• _WORK INSTRUCTIONS_:
Could you repeat, word for word, only the lines from the one containing "[29,110,55,120] you, ->" through the final line of the records below?
*** DATA TO PROCESS ***
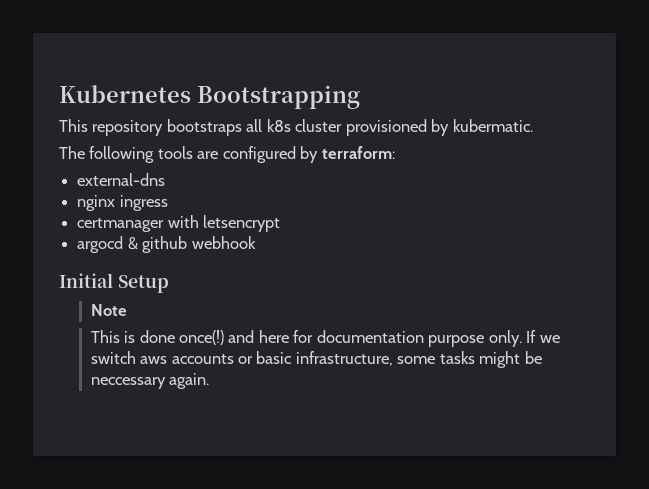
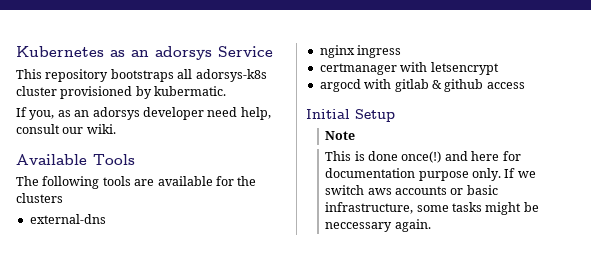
[197,85,360,109] Bootstrapping -> [110,46,273,60] as an adorsys Service
[266,119,291,132] k8s -> [195,69,267,82] adorsys-k8s
(533, 125) none -> [16,107,271,120] [16,124,116,134] [16,154,135,165] // If you, as an adorsys developer need help, consult our wiki. // Available Tools
[222,146,395,163] configured by terraform: -> [157,176,257,186] [16,193,63,203] available for the clusters
(124, 244) none -> [364,79,429,92] with gitlab
[191,236,256,249] webhook -> [486,82,525,89] access

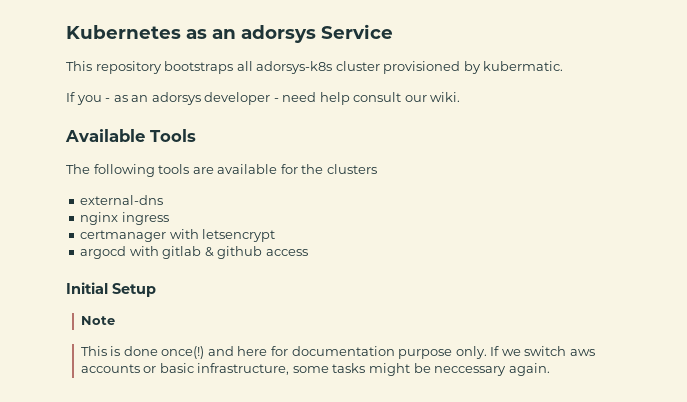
[29,110,55,120] you, -> [76,95,111,105] you -
[207,107,271,120] need help, -> [273,92,350,105] - need help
*** End of DATA TO PROCESS ***
• _ANSWER BOX_:
[29,110,55,120] you, -> [76,95,111,105] you -
[207,107,271,120] need help, -> [273,92,350,105] - need help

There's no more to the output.